[Saved entries]
+--
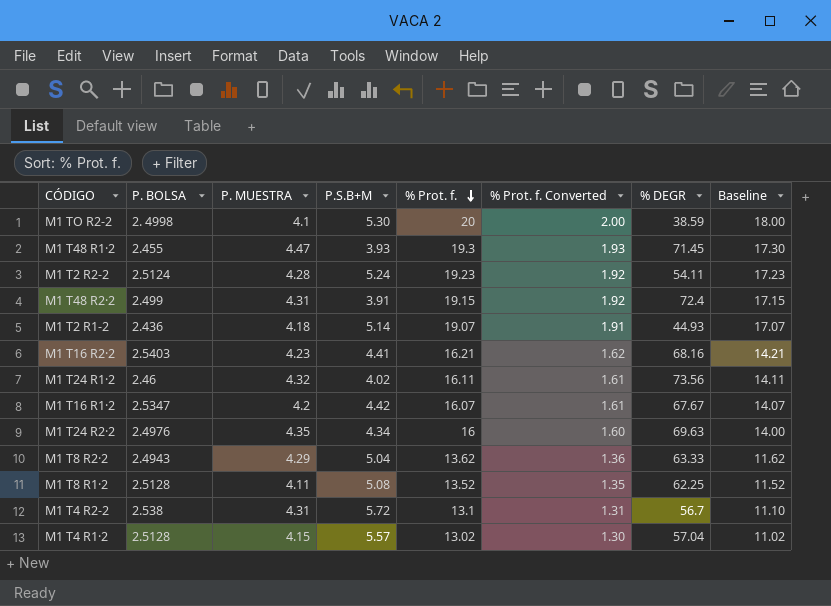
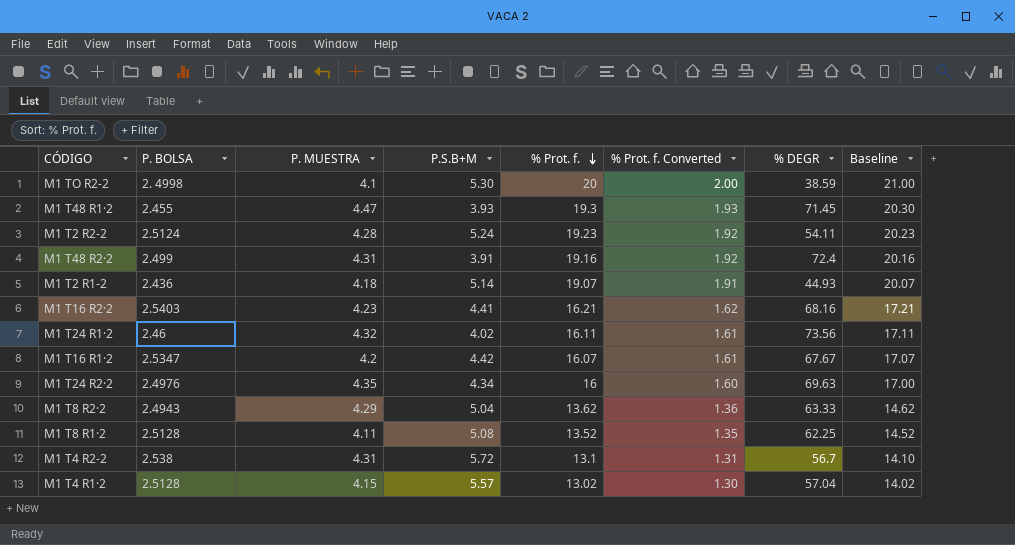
column Baseline | formula: [% Prot. f.] - 2 -> [% Prot. f.] + 1
M1 T48 R2·2 | % Prot. f.: 19.15 -> 19.16

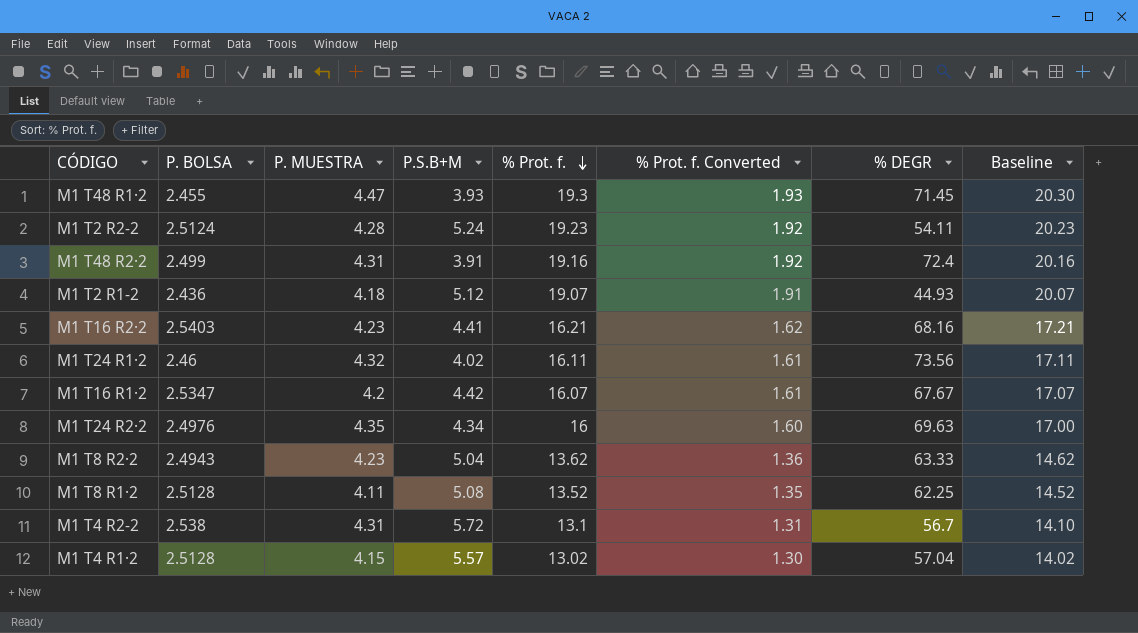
row M1 TO R2-2: 2. 4998 | 4.1 | 5.30 | 20 | 2.00 | 38.59 | 21.00 -> none
M1 T2 R1-2 | P.S.B+M: 5.14 -> 5.12
M1 T8 R2·2 | P. MUESTRA: 4.29 -> 4.23

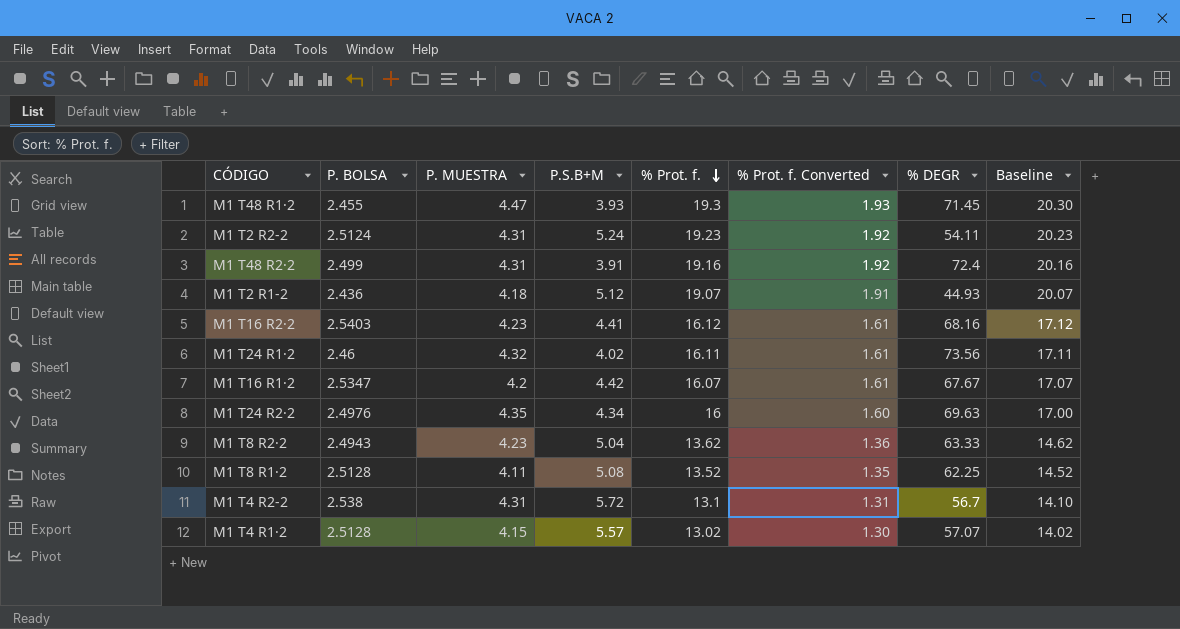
M1 T2 R2-2 | P. MUESTRA: 4.28 -> 4.31
M1 T16 R2·2 | % Prot. f.: 16.21 -> 16.12
M1 T16 R2·2 | % Prot. f. Converted: 1.62 -> 1.61
M1 T16 R2·2 | Baseline: 17.21 -> 17.12
M1 T4 R1·2 | % DEGR: 57.04 -> 57.07

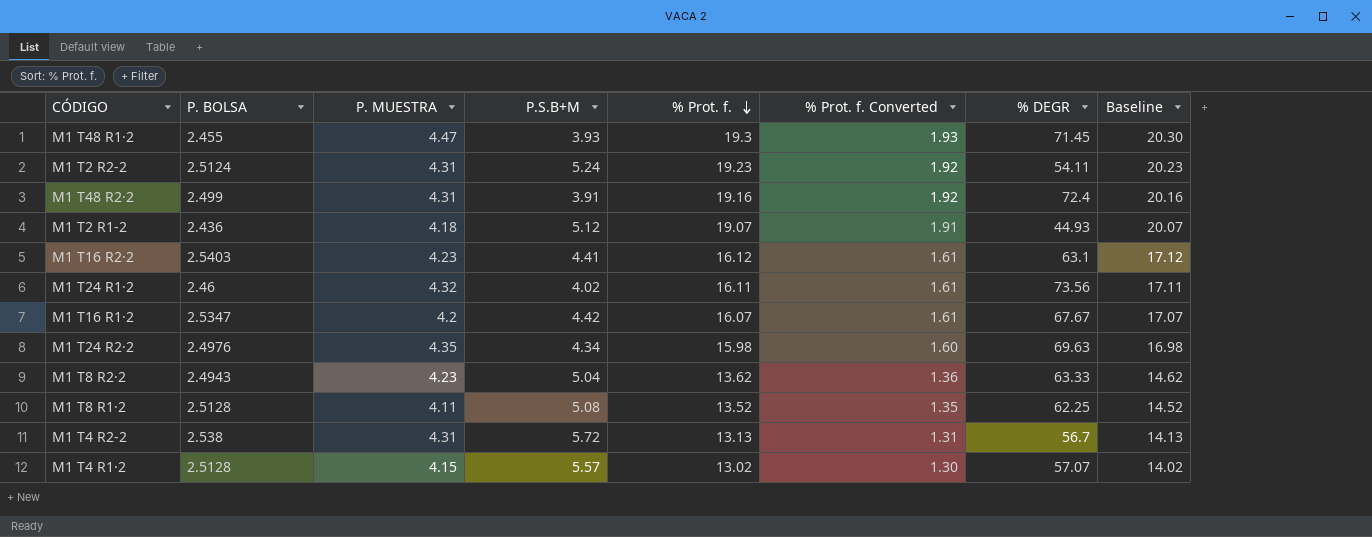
M1 T16 R2·2 | % DEGR: 68.16 -> 63.1
M1 T24 R2·2 | % Prot. f.: 16 -> 15.98
M1 T24 R2·2 | Baseline: 17.00 -> 16.98
M1 T4 R2-2 | % Prot. f.: 13.1 -> 13.13
M1 T4 R2-2 | Baseline: 14.10 -> 14.13

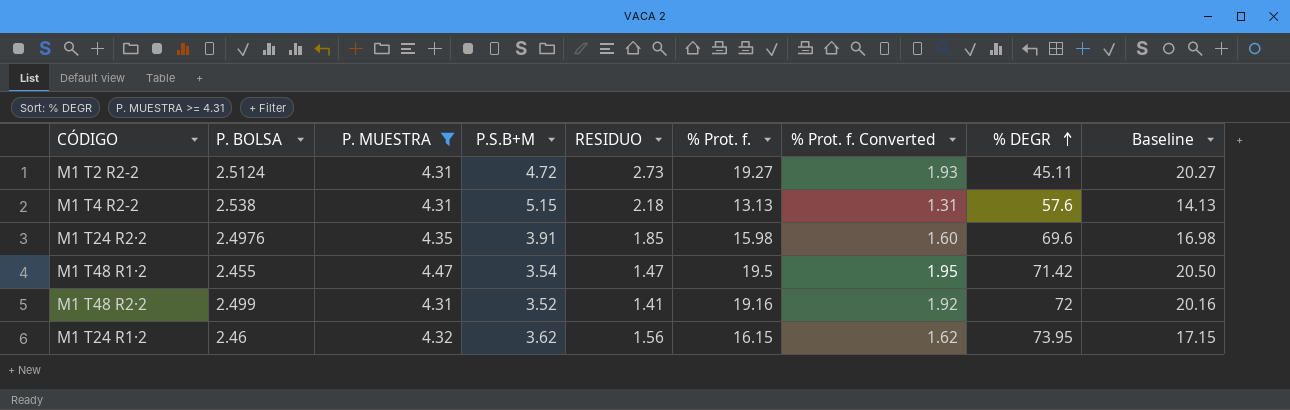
filter: none -> P. MUESTRA >= 4.31
row order: % Prot. f. descending -> % DEGR ascending
column RESIDUO | position: none -> 5
M1 T2 R2-2 | P.S.B+M: 5.24 -> 4.72
M1 T2 R2-2 | % Prot. f.: 19.23 -> 19.27
M1 T2 R2-2 | % Prot. f. Converted: 1.92 -> 1.93
M1 T2 R2-2 | % DEGR: 54.11 -> 45.11
M1 T2 R2-2 | Baseline: 20.23 -> 20.27
M1 T4 R2-2 | P.S.B+M: 5.72 -> 5.15
M1 T4 R2-2 | % DEGR: 56.7 -> 57.6
M1 T24 R2·2 | P.S.B+M: 4.34 -> 3.91
M1 T24 R2·2 | % DEGR: 69.63 -> 69.6
M1 T48 R1·2 | P.S.B+M: 3.93 -> 3.54
M1 T48 R1·2 | % Prot. f.: 19.3 -> 19.5
M1 T48 R1·2 | % Prot. f. Converted: 1.93 -> 1.95
M1 T48 R1·2 | % DEGR: 71.45 -> 71.42
M1 T48 R1·2 | Baseline: 20.30 -> 20.50
M1 T48 R2·2 | P.S.B+M: 3.91 -> 3.52
M1 T48 R2·2 | % DEGR: 72.4 -> 72
M1 T24 R1·2 | P.S.B+M: 4.02 -> 3.62
M1 T24 R1·2 | % Prot. f.: 16.11 -> 16.15
M1 T24 R1·2 | % Prot. f. Converted: 1.61 -> 1.62
M1 T24 R1·2 | % DEGR: 73.56 -> 73.95
M1 T24 R1·2 | Baseline: 17.11 -> 17.15

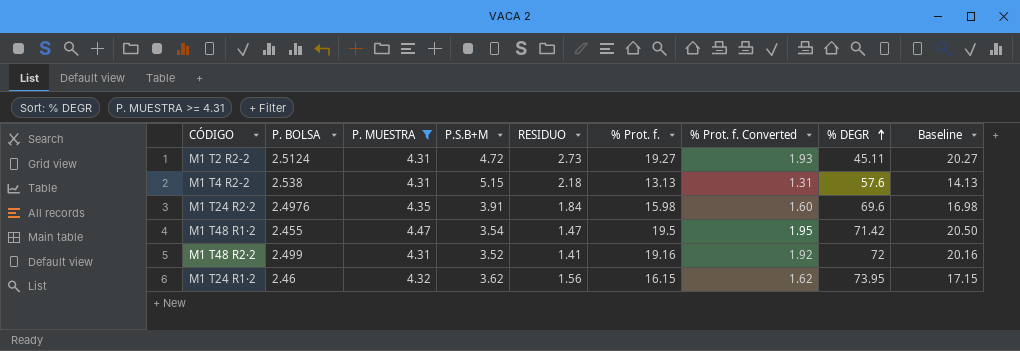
M1 T24 R2·2 | RESIDUO: 1.85 -> 1.84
+--
WORK TASK:
Please give the entries above again exactly as written, leaving out any pictures.

FINAL ANSWER:
column Baseline | formula: [% Prot. f.] - 2 -> [% Prot. f.] + 1
M1 T48 R2·2 | % Prot. f.: 19.15 -> 19.16

row M1 TO R2-2: 2. 4998 | 4.1 | 5.30 | 20 | 2.00 | 38.59 | 21.00 -> none
M1 T2 R1-2 | P.S.B+M: 5.14 -> 5.12
M1 T8 R2·2 | P. MUESTRA: 4.29 -> 4.23

M1 T2 R2-2 | P. MUESTRA: 4.28 -> 4.31
M1 T16 R2·2 | % Prot. f.: 16.21 -> 16.12
M1 T16 R2·2 | % Prot. f. Converted: 1.62 -> 1.61
M1 T16 R2·2 | Baseline: 17.21 -> 17.12
M1 T4 R1·2 | % DEGR: 57.04 -> 57.07

M1 T16 R2·2 | % DEGR: 68.16 -> 63.1
M1 T24 R2·2 | % Prot. f.: 16 -> 15.98
M1 T24 R2·2 | Baseline: 17.00 -> 16.98
M1 T4 R2-2 | % Prot. f.: 13.1 -> 13.13
M1 T4 R2-2 | Baseline: 14.10 -> 14.13

filter: none -> P. MUESTRA >= 4.31
row order: % Prot. f. descending -> % DEGR ascending
column RESIDUO | position: none -> 5
M1 T2 R2-2 | P.S.B+M: 5.24 -> 4.72
M1 T2 R2-2 | % Prot. f.: 19.23 -> 19.27
M1 T2 R2-2 | % Prot. f. Converted: 1.92 -> 1.93
M1 T2 R2-2 | % DEGR: 54.11 -> 45.11
M1 T2 R2-2 | Baseline: 20.23 -> 20.27
M1 T4 R2-2 | P.S.B+M: 5.72 -> 5.15
M1 T4 R2-2 | % DEGR: 56.7 -> 57.6
M1 T24 R2·2 | P.S.B+M: 4.34 -> 3.91
M1 T24 R2·2 | % DEGR: 69.63 -> 69.6
M1 T48 R1·2 | P.S.B+M: 3.93 -> 3.54
M1 T48 R1·2 | % Prot. f.: 19.3 -> 19.5
M1 T48 R1·2 | % Prot. f. Converted: 1.93 -> 1.95
M1 T48 R1·2 | % DEGR: 71.45 -> 71.42
M1 T48 R1·2 | Baseline: 20.30 -> 20.50
M1 T48 R2·2 | P.S.B+M: 3.91 -> 3.52
M1 T48 R2·2 | % DEGR: 72.4 -> 72
M1 T24 R1·2 | P.S.B+M: 4.02 -> 3.62
M1 T24 R1·2 | % Prot. f.: 16.11 -> 16.15
M1 T24 R1·2 | % Prot. f. Converted: 1.61 -> 1.62
M1 T24 R1·2 | % DEGR: 73.56 -> 73.95
M1 T24 R1·2 | Baseline: 17.11 -> 17.15

M1 T24 R2·2 | RESIDUO: 1.85 -> 1.84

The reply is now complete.